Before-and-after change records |
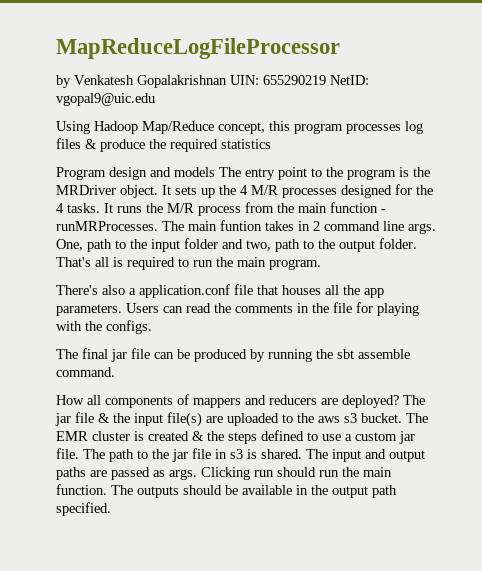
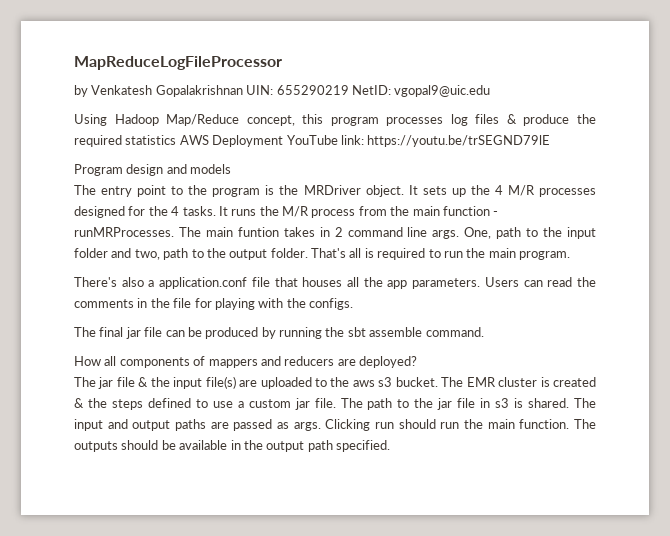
(271, 144) none -> [179,135,551,147] AWS Deployment YouTube link: https://youtu.be/trSEGND79lE
(215, 172) none -> (232, 169) //
(399, 401) none -> (417, 362) //

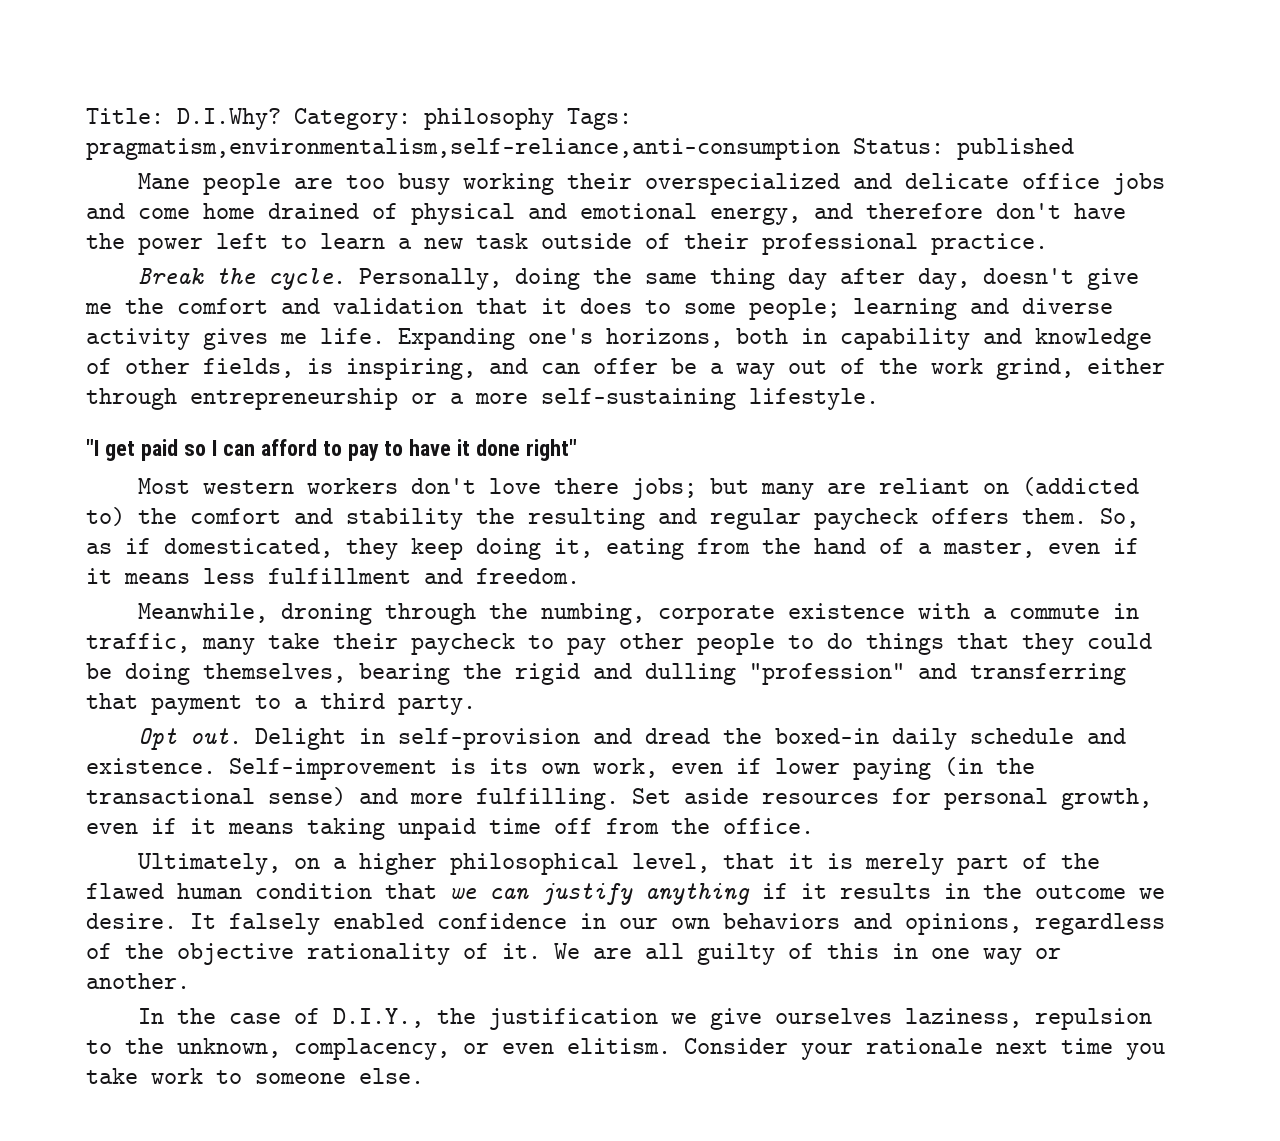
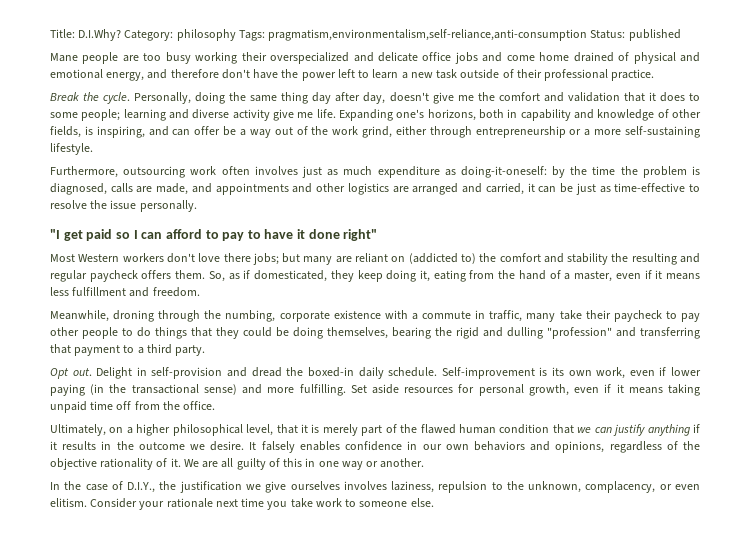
[203,328,268,350] gives -> [273,109,294,121] give
(879, 399) none -> [50,166,700,178] [50,183,700,195] [50,200,197,212] // Furthermore, outsourcing work often involves just as much expenditure as doing-it-oneself: by the time the problem is diagnosed, calls are made, and appointments and other logistics are arranged and carried, it can be just as time-effective to resolve the issue personally.
[203,480,295,494] western -> [78,254,120,262] Western
[970,728,1127,744] [86,758,216,774] schedule and existence. -> [388,367,438,377] schedule.
[333,913,424,929] enabled -> [299,441,340,451] enables
(893, 1016) none -> [343,481,387,490] involves

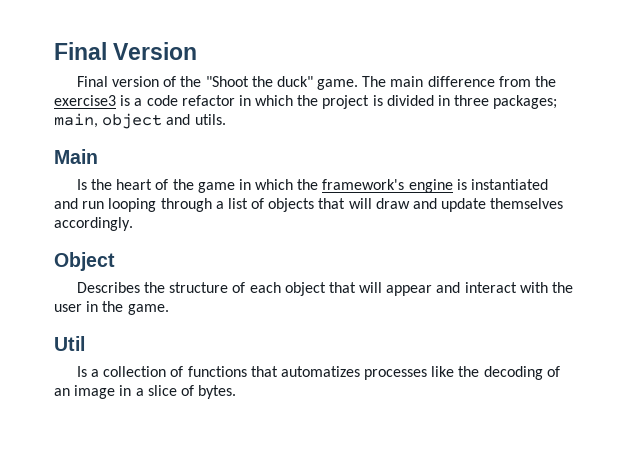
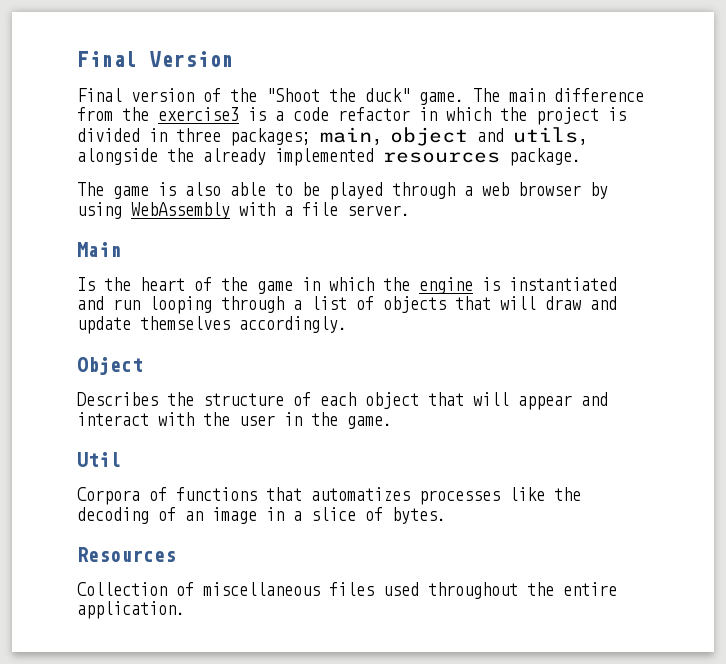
[194,114,226,125] utils. -> [513,127,587,145] [77,148,581,166] [77,182,608,200] [77,202,410,219] utils, alongside the already implemented resources package. // The game is also able to be played through a web browser by using WebAssembly with a file server.
[322,179,405,190] framework's -> (410, 284) none
[76,366,167,377] Is a collection -> [77,487,140,505] Corpora
(237, 392) none -> [77,547,176,562] [77,582,617,599] [77,601,185,619] // Resources // Collection of miscellaneous files used throughout the entire application.

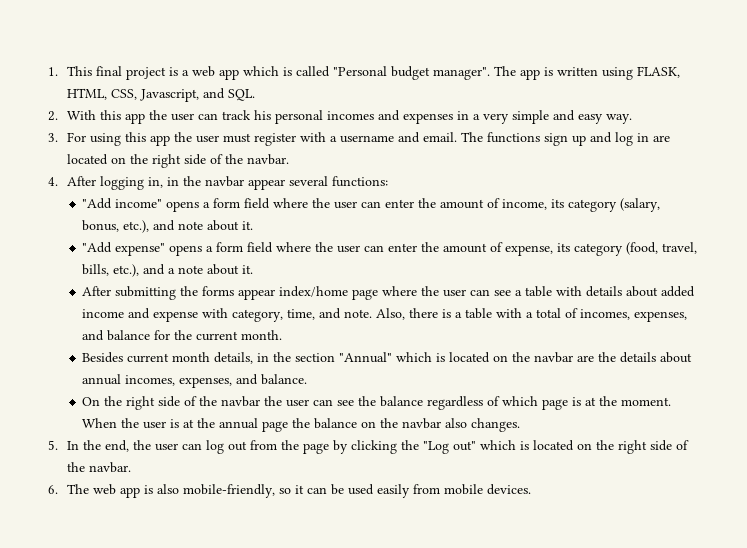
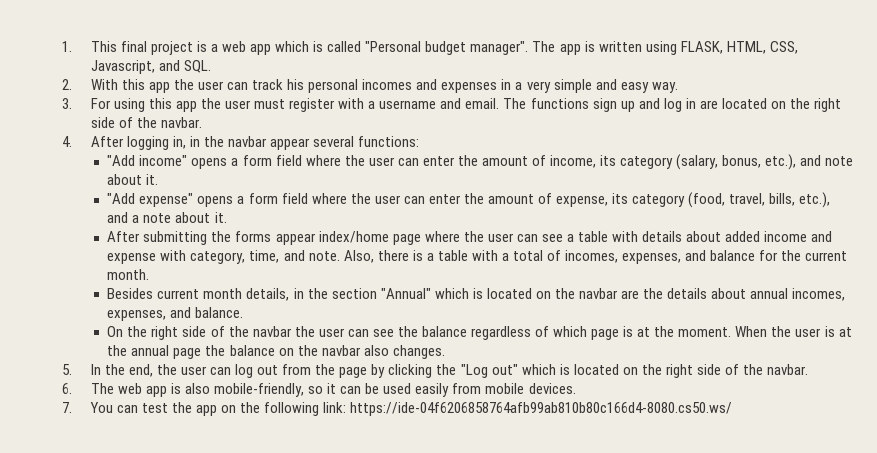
(531, 489) none -> [62,402,733,416] // 7. You can test the app on the following link: https://ide-04f6206858764afb99ab810b80c166d4-8080.cs50.ws/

WHAT TO DO |
Apart from the pictures, every line above must be printed exactly.

ANSWER TO THIS PROBLEM |
(271, 144) none -> [179,135,551,147] AWS Deployment YouTube link: https://youtu.be/trSEGND79lE
(215, 172) none -> (232, 169) //
(399, 401) none -> (417, 362) //

[203,328,268,350] gives -> [273,109,294,121] give
(879, 399) none -> [50,166,700,178] [50,183,700,195] [50,200,197,212] // Furthermore, outsourcing work often involves just as much expenditure as doing-it-oneself: by the time the problem is diagnosed, calls are made, and appointments and other logistics are arranged and carried, it can be just as time-effective to resolve the issue personally.
[203,480,295,494] western -> [78,254,120,262] Western
[970,728,1127,744] [86,758,216,774] schedule and existence. -> [388,367,438,377] schedule.
[333,913,424,929] enabled -> [299,441,340,451] enables
(893, 1016) none -> [343,481,387,490] involves

[194,114,226,125] utils. -> [513,127,587,145] [77,148,581,166] [77,182,608,200] [77,202,410,219] utils, alongside the already implemented resources package. // The game is also able to be played through a web browser by using WebAssembly with a file server.
[322,179,405,190] framework's -> (410, 284) none
[76,366,167,377] Is a collection -> [77,487,140,505] Corpora
(237, 392) none -> [77,547,176,562] [77,582,617,599] [77,601,185,619] // Resources // Collection of miscellaneous files used throughout the entire application.

(531, 489) none -> [62,402,733,416] // 7. You can test the app on the following link: https://ide-04f6206858764afb99ab810b80c166d4-8080.cs50.ws/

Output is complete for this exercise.